• [Problem requirements] All lines in the data that hold the word "Class" need copying.

• [Given records]
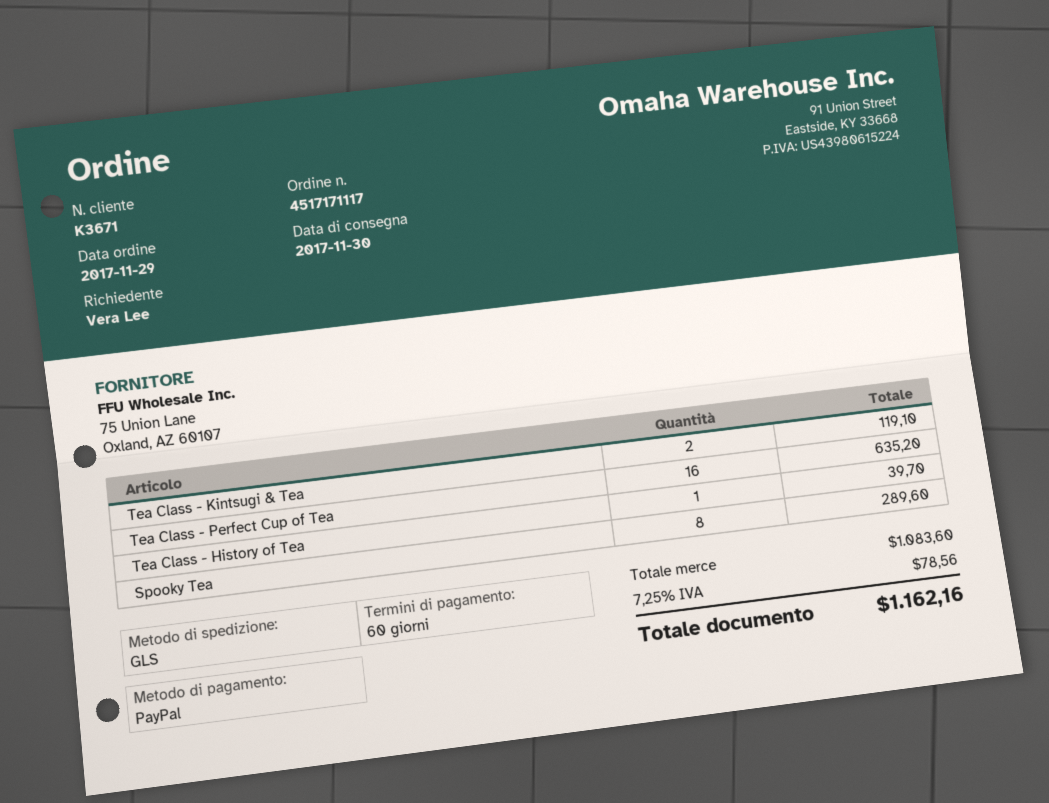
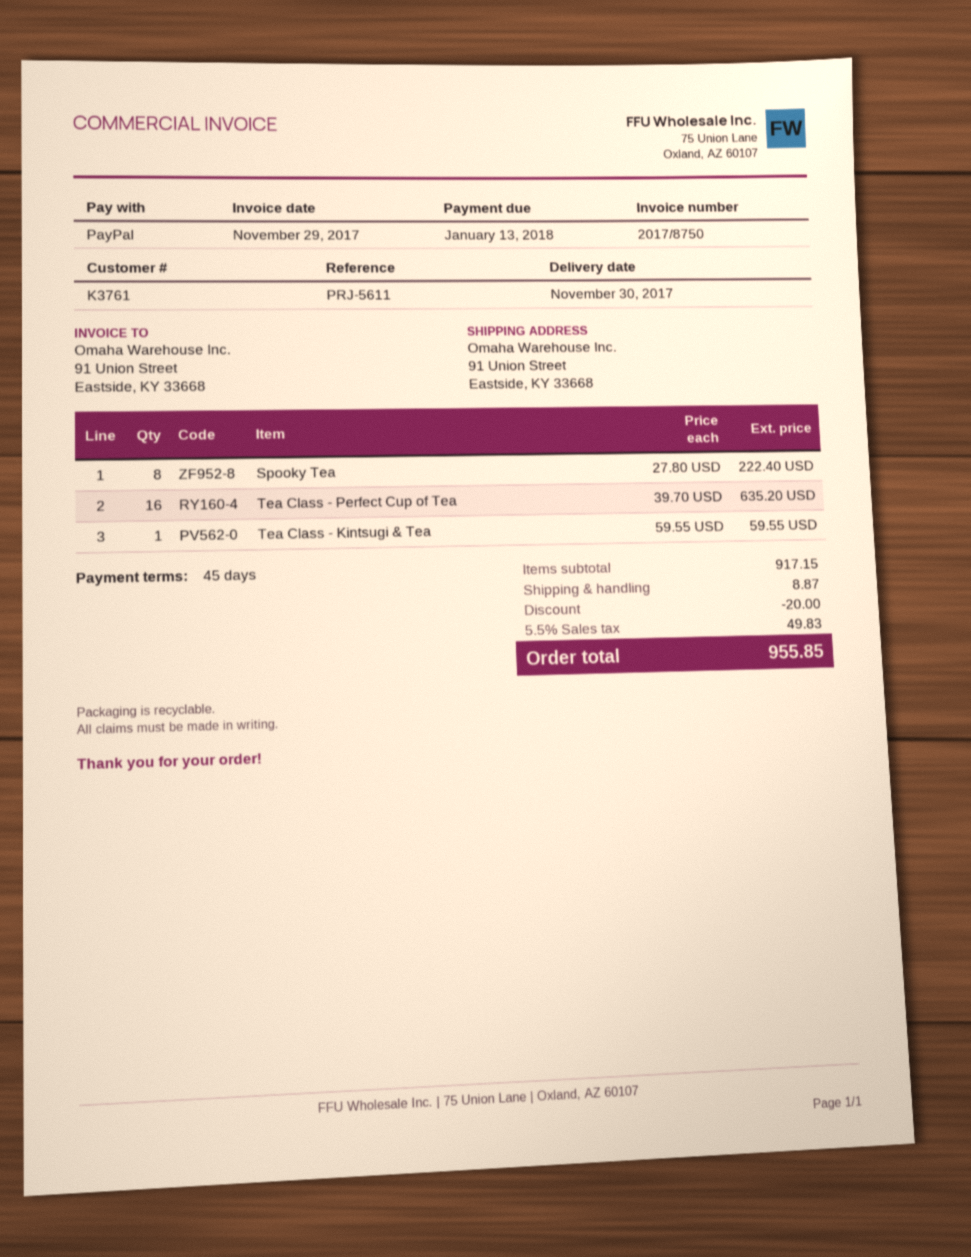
payment terms: 60 days -> 45 days
customer number: K3671 -> K3761
Tea Class - Kintsugi & Tea: 2 for 119.10 -> 1 for 59.55
Tea Class - History of Tea: 1 for 39.70 -> none
Spooky Tea: 8 for 289.60 -> 8 for 222.40
subtotal: 1083.60 -> 917.15
discount: none -> 20.00
shipping: none -> 8.87
tax: 7.25% = 78.56 -> 5.5% = 49.83
total: 1162.16 -> 955.85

• [Answer area]
Tea Class - Kintsugi & Tea: 2 for 119.10 -> 1 for 59.55
Tea Class - History of Tea: 1 for 39.70 -> none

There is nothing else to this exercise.